St. Louis finished fifth in the league with 94 points in 2009–10. He had two 11-game point streaks during the season, the longest in franchise history, and was named to the second All-Star team. Finishing with only 12 penalty minutes on the season, he was voted the recipient of the Lady Byng Memorial Trophy as the NHL player displaying the best combination of skill and sportsmanship. It was the fifth time he had been named a finalist for the award.

He won the Lady Byng Trophy for a second time in 2010–11, the culmination of a season in which St. Louis made his sixth All-Star Game appearance, was named to the second All-Star team for the third time and finished second in league scoring with 99 points (31 goals, 68 assists) only behind Daniel Sedin of the Vancouver Canucks, who finished with 104 points. He was a finalist for the Hart Memorial Trophy for the second time, losing out to Anaheim Ducks forward Corey Perry.

The 2011–12 season was the first under a four-year contract extension signed during the previous campaign. Lightning general manager Steve Yzerman praised St. Louis' importance to the organization when announcing the signing: "Marty means so much to this franchise, both on and off the ice. His hard work and dedication are unsurpassed and we are thrilled that he will finish his career here in Tampa Bay." A durable player, St. Louis held the NHL's third longest "ironman" streak among active players, having played every game since 2005. The streak came to an end at 499 consecutive games played in early December 2011 when he was struck in the face by a shot from teammate Dominic Moore during practice. Despite suffering facial and sinus fractures, he missed only five games due to the injury. The 36-year-old St. Louis finished the season with 74 points (25 goals, 49 assists) in 77 games.

In the lockout-shortened 2012–13 season, St. Louis led the NHL with 43 assists, and his 60 points were enough to capture his second Art Ross Trophy as the NHL's leading scorer. After the season, he was named a second team All-Star. With only 14 penalty minutes on the season, St. Louis also won his third Lady Byng Trophy.

The Lightning named St. Louis the ninth captain in franchise history prior to the 2013–14 season.
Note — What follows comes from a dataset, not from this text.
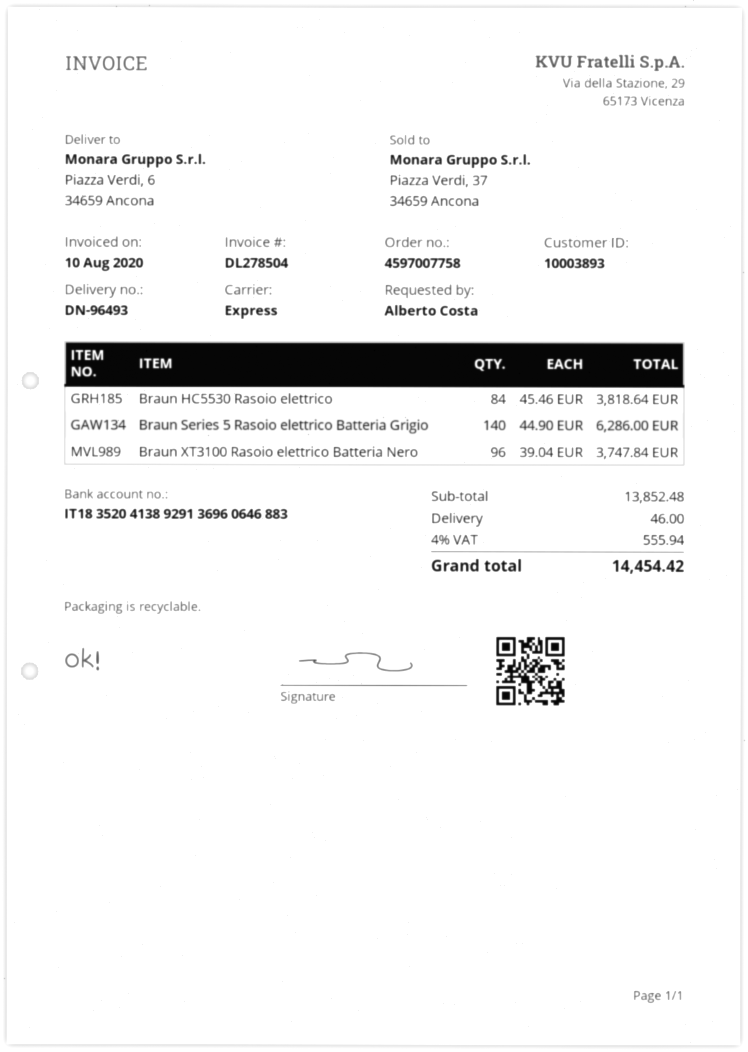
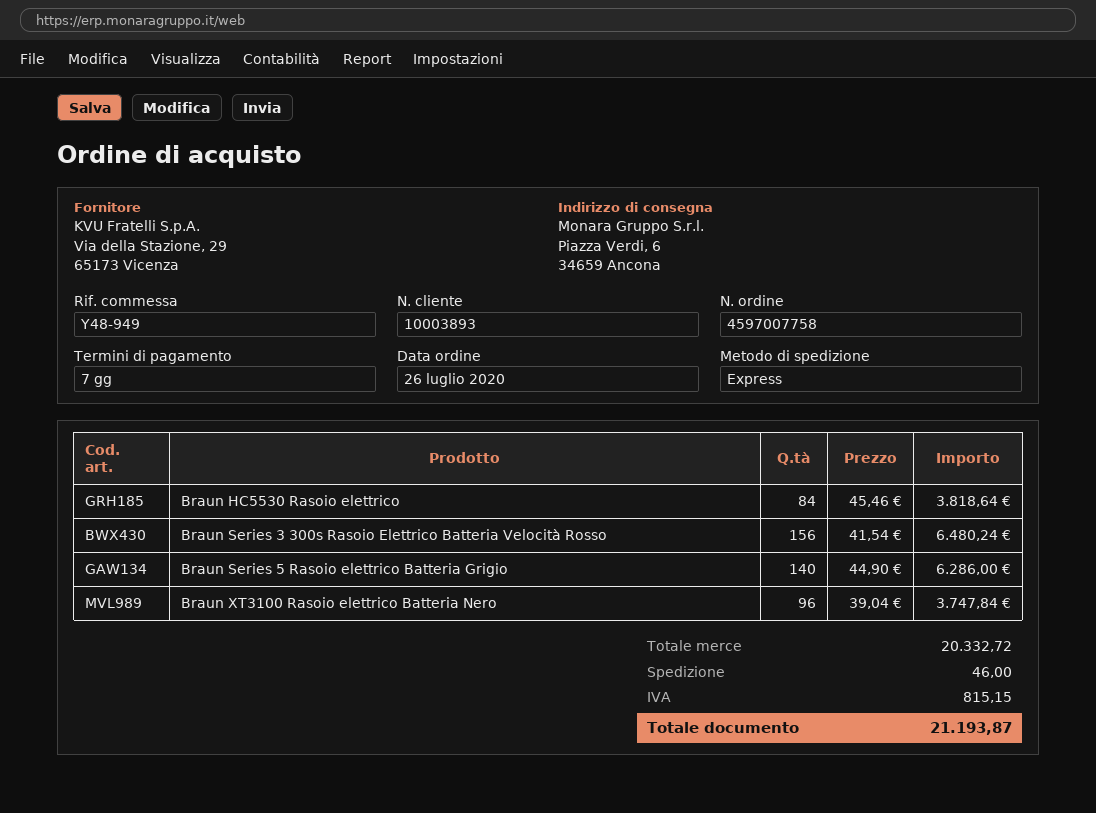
Braun Series 3 300s Rasoio Elettrico Batteria Velocità Rosso: none -> 156 x 41.54 = 6480.24
subtotal: 13852.48 -> 20332.72
tax: 555.94 -> 815.15
total: 14454.42 -> 21193.87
He replaced Vincent Lecavalier, who departed Tampa in the off-season. St. Louis played his 1,000th NHL game on November 19, 2013, against the Los Angeles Kings. He is the 286th player in NHL history to reach the milestone, but only the 16th undrafted player to do so since the creation of the universal NHL entry draft in 1969. In his 1,000th game, he recorded an assist on a goal scored by Valtteri Filppula. St. Louis set a career high and tied a Lightning franchise record by scoring four goals in a January 18, 2014, game against the San Jose Sharks. His 600th career assist came two weeks later on a goal scored by Victor Hedman in a 5–3 loss to the Ottawa Senators on January 30.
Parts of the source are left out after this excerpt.